Mine are on a sweet goat feed, get warm molasses water after kidding and as a treat in winter when I think they need to intake more water, they also get molasses flavored horse treats and in winter I cook them oatmeal and add molasses...I milk my girls and have never had bad tasting milk because of molasses.... what works well for some, doesn't for others so herd management is basically up to the herd owner and what works for them.


----------



## StaceyRosado

*Re: Molasses. Is there something wrong with giving it to go*

molasses in feeds can make them go moldy faster. I use to use a sweet feed till I recently switched to a pellet.
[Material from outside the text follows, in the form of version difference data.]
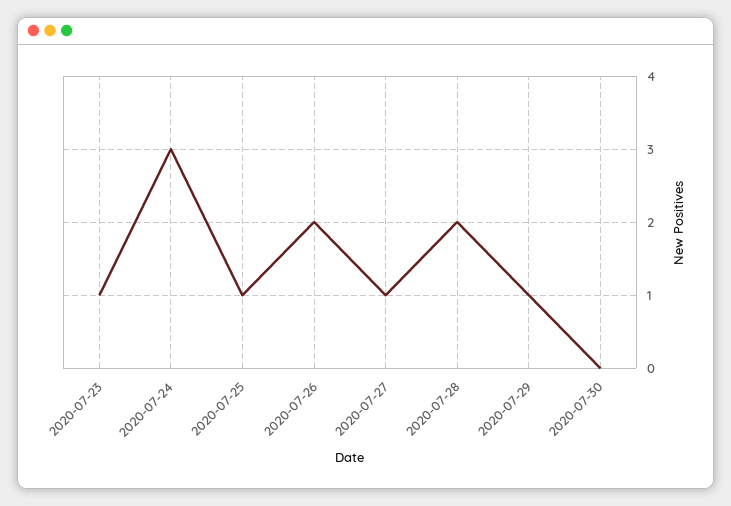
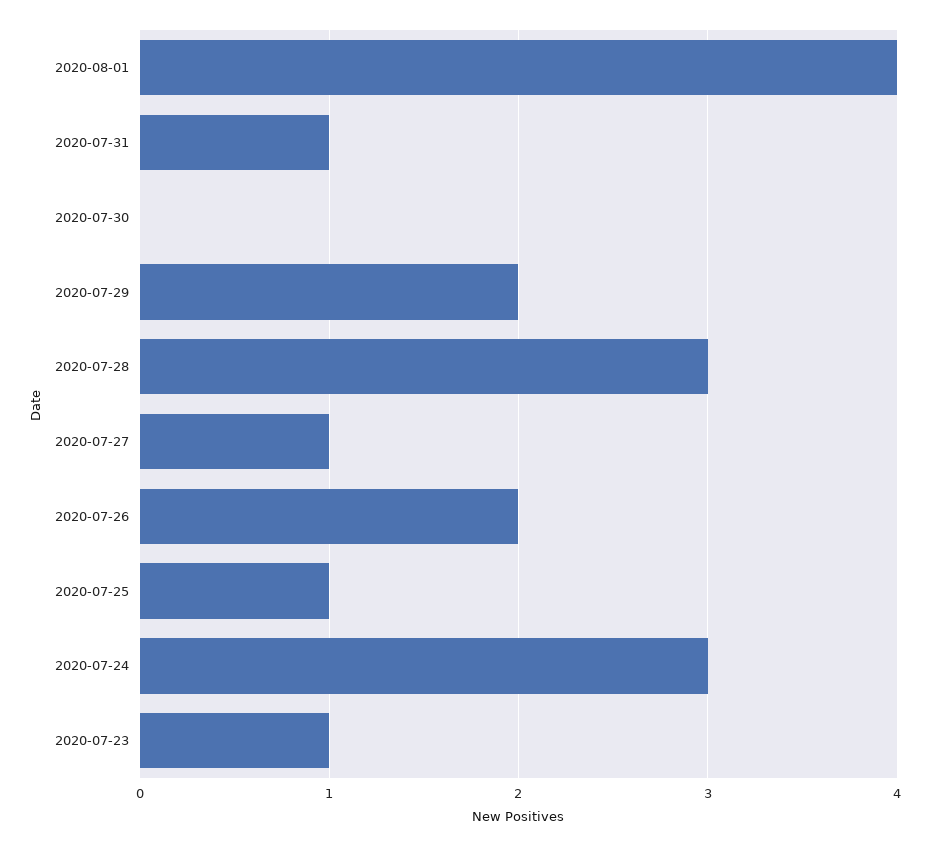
2020-07-28: 2 -> 3
2020-07-29: 1 -> 2
2020-08-01: none -> 4
2020-07-31: none -> 1

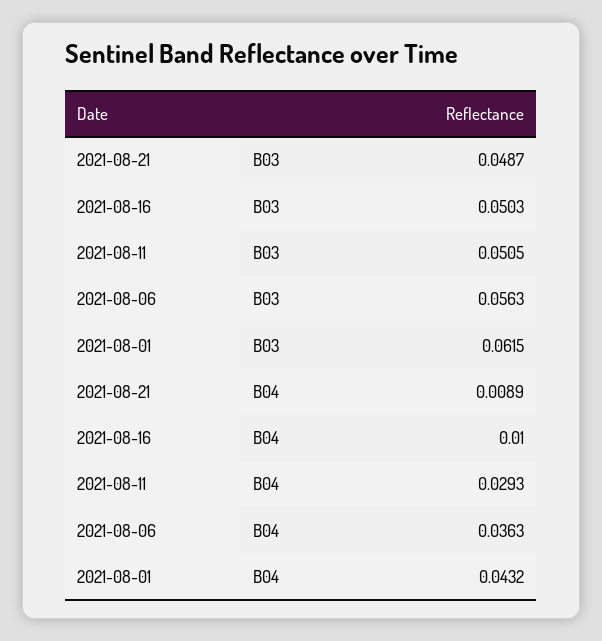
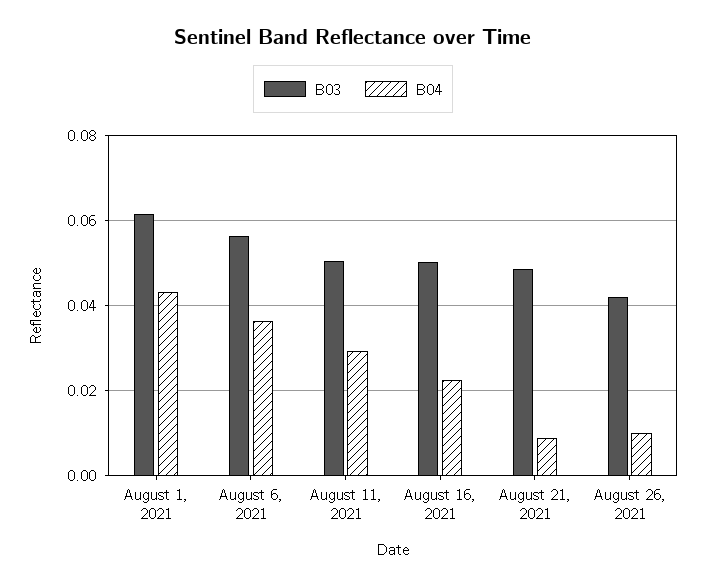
B04, 2021-08-16: 0.01 -> 0.022
B03, August 26, 2021: none -> 0.042
B04, August 26, 2021: none -> 0.01

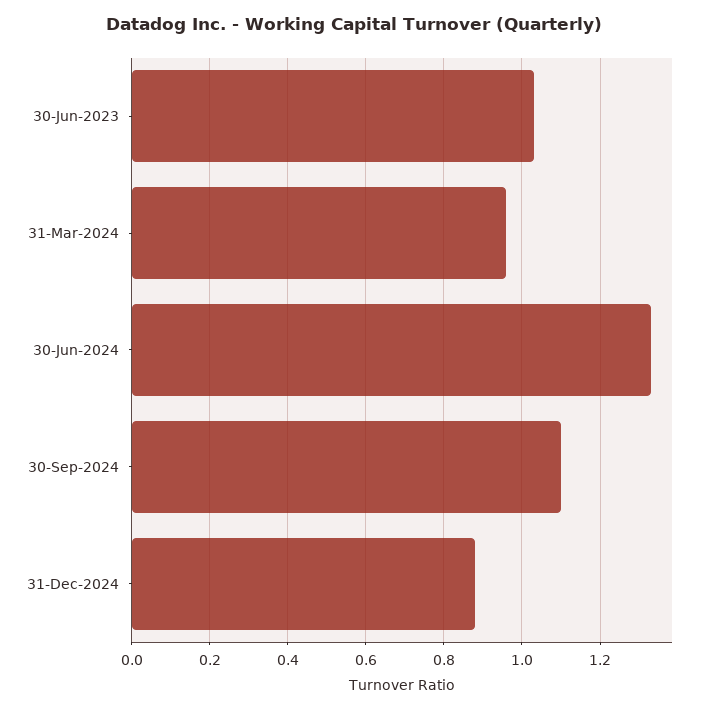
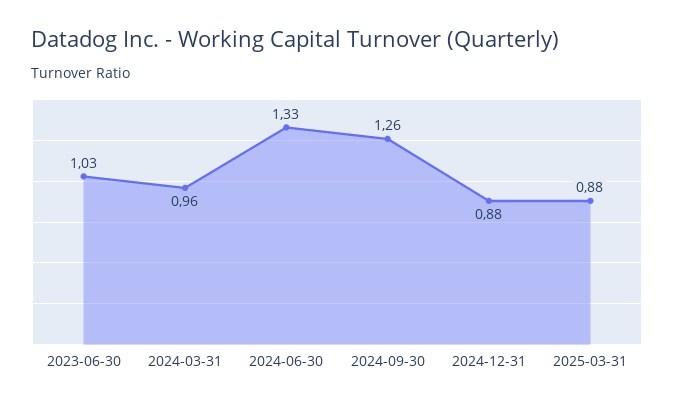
30-Sep-2024: 1.1 -> 1.26
2025-03-31: none -> 0.88

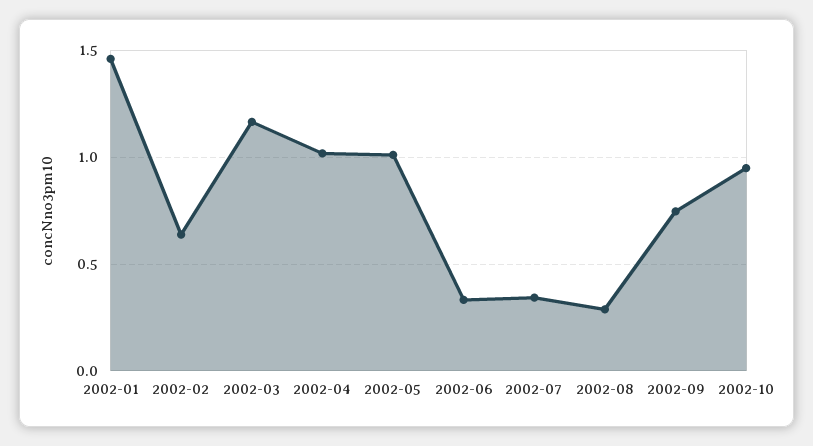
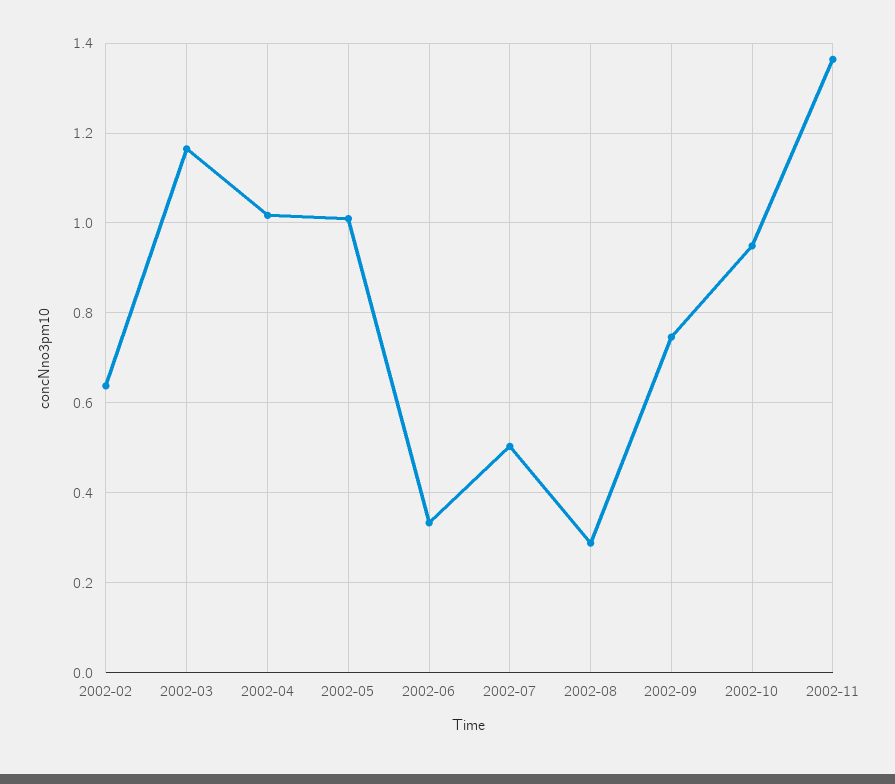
2002-01: 1.45 -> none
2002-07: 0.35 -> 0.5
2002-11: none -> 1.36

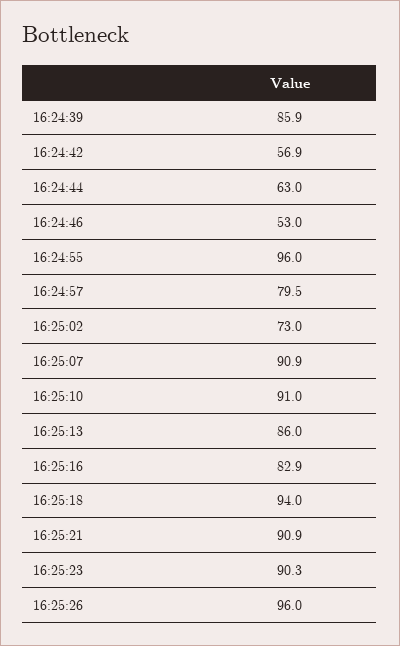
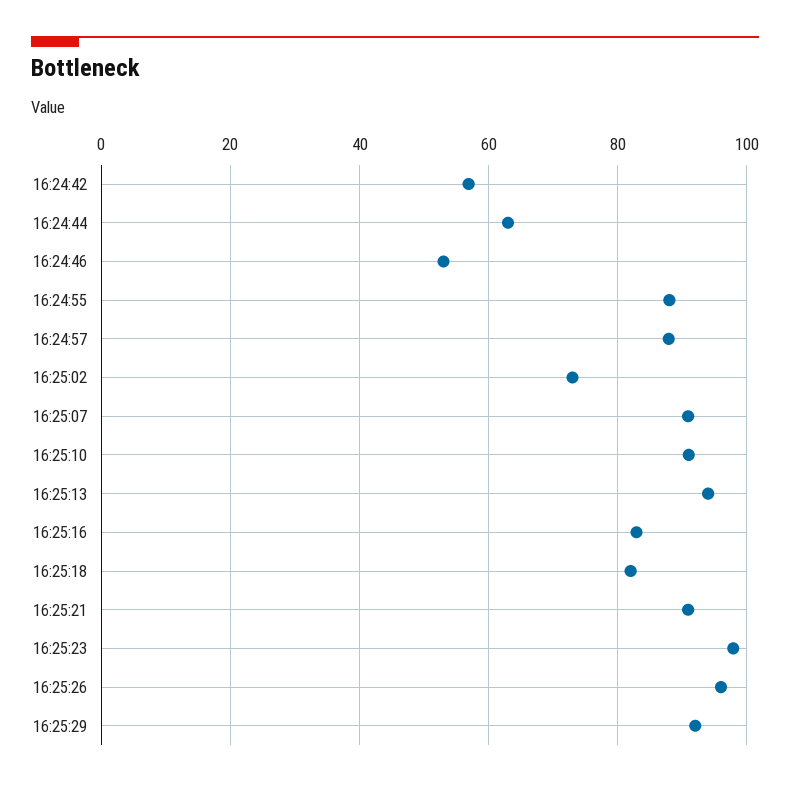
16:24:39: 85.9 -> none
16:24:55: 96 -> 88
16:24:57: 79.5 -> 88
16:25:13: 86 -> 94
16:25:18: 94 -> 82
16:25:23: 90.3 -> 98
16:25:29: none -> 92

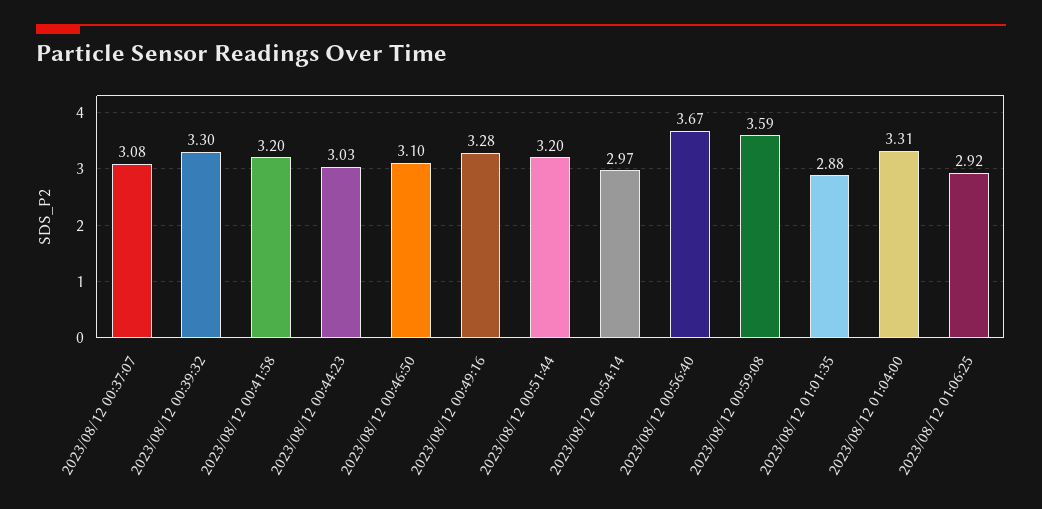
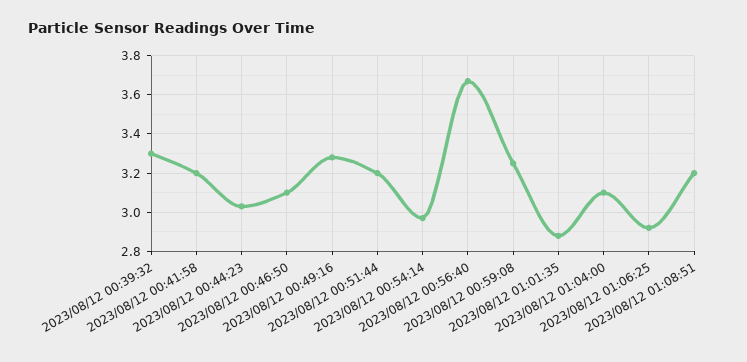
2023/08/12 00:37:07: 3.08 -> none
2023/08/12 00:59:08: 3.59 -> 3.25
2023/08/12 01:04:00: 3.31 -> 3.1
2023/08/12 01:08:51: none -> 3.2

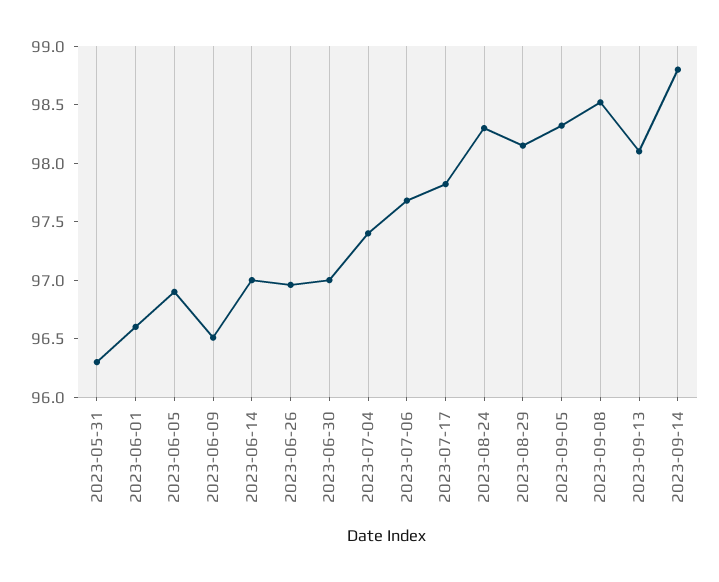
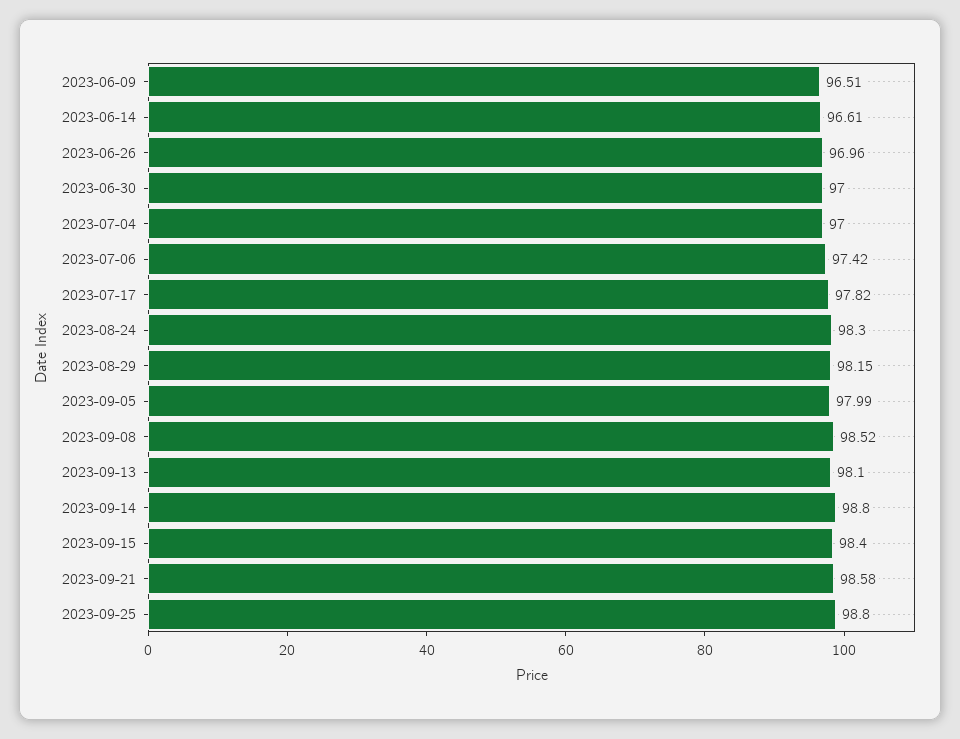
2023-05-31: 96.3 -> none
2023-06-01: 96.6 -> none
2023-06-05: 96.9 -> none
2023-06-14: 97 -> 96.61
2023-07-04: 97.4 -> 97
2023-07-06: 97.7 -> 97.42
2023-09-05: 98.3 -> 97.99
2023-09-15: none -> 98.4
2023-09-21: none -> 98.58
2023-09-25: none -> 98.8

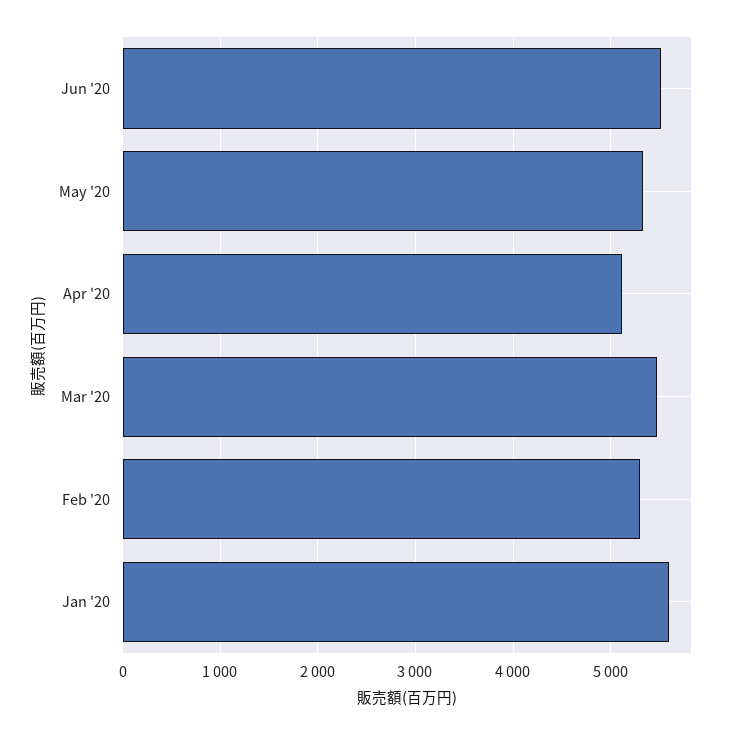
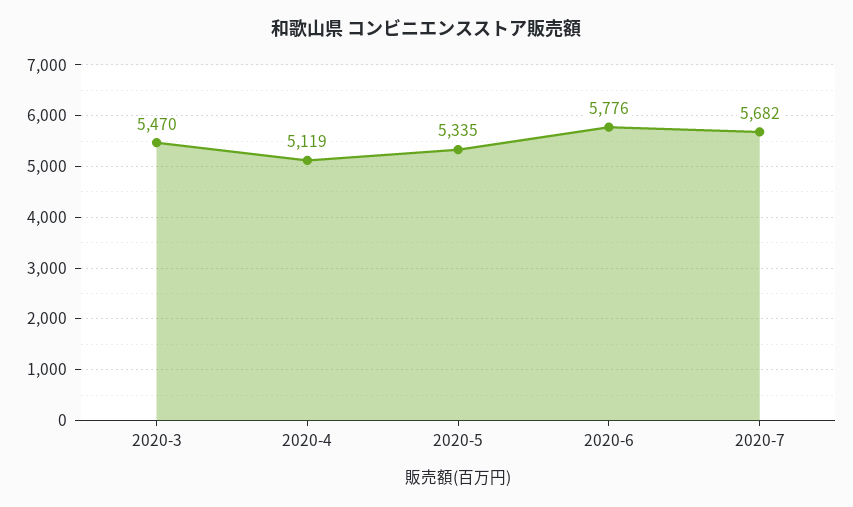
Jun '20: 5500 -> 5776
Feb '20: 5300 -> none
Jan '20: 5600 -> none
2020-7: none -> 5682

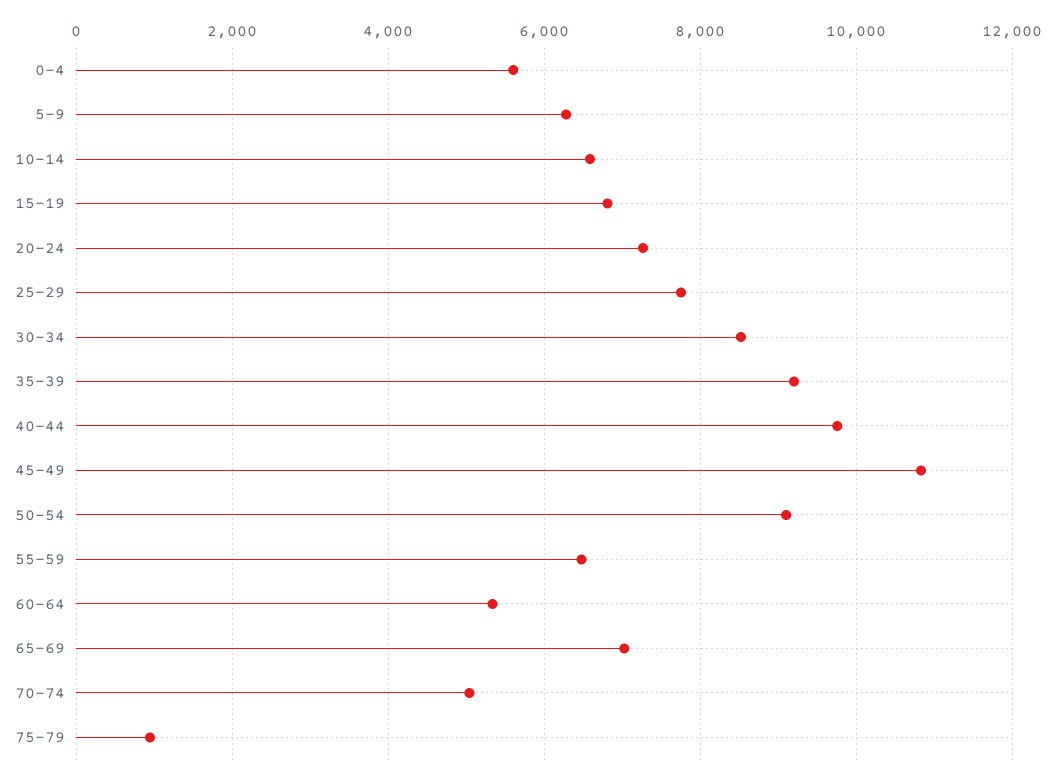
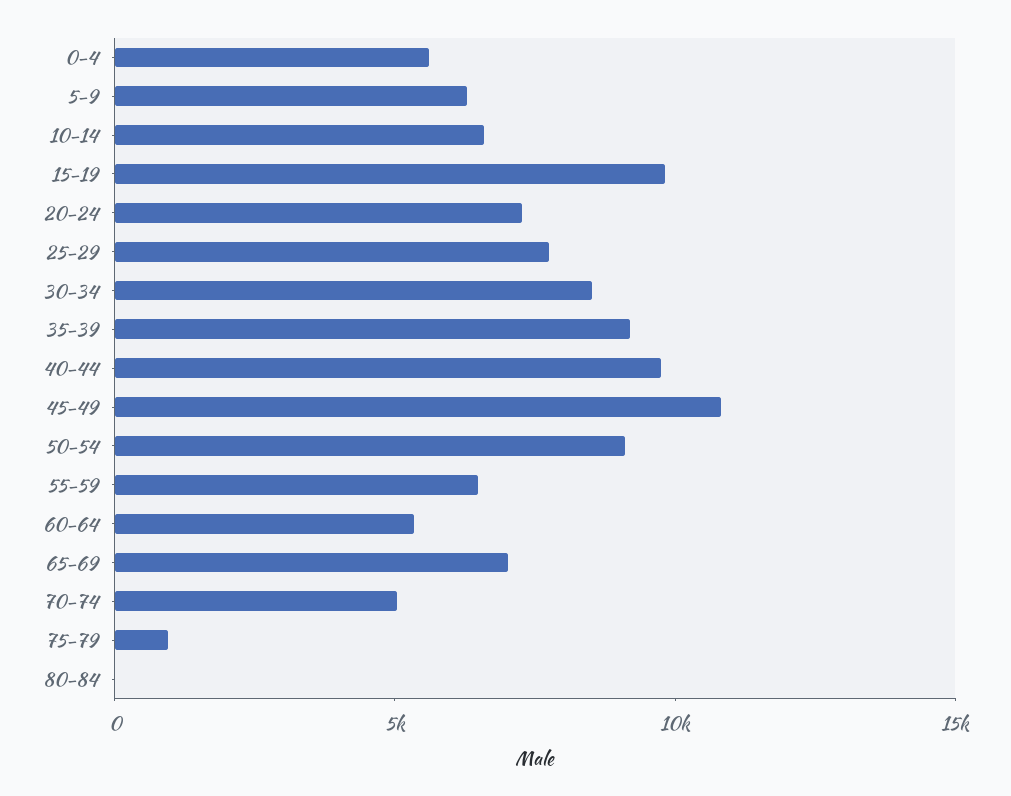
15-19: 6800 -> 10000
80-84: none -> 0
Not because of the molasses but because my heavy milker wasnt eating it good and found this pellet she liked better she is keeping her weight up now and it was cheeper. Couldnt beat that.

Yup I give the warm molasses water after kidding. Most do love it.


----------



## sweetgoats

*Re: Molasses. Is there something wrong with giving it to go*

I also give Molasses water to my goats at shows. They love it and will drink it like crazy.


----------



## Itchysmom

*Re: Molasses. Is there something wrong with giving it to go*

As someone said, if you buy a grain with molassass it can mold, especially in hot humid weather. You have to feed it out fairly fast in that instance. I went by people feeding A&M (alfalfa/molassass) to horses to make them gain weight quickly. The problem with that is it was mostly water weight gain and they would lose it when worked,,,catch 22 there! It does give them energy and for a high strung horse...well you can see where that would go!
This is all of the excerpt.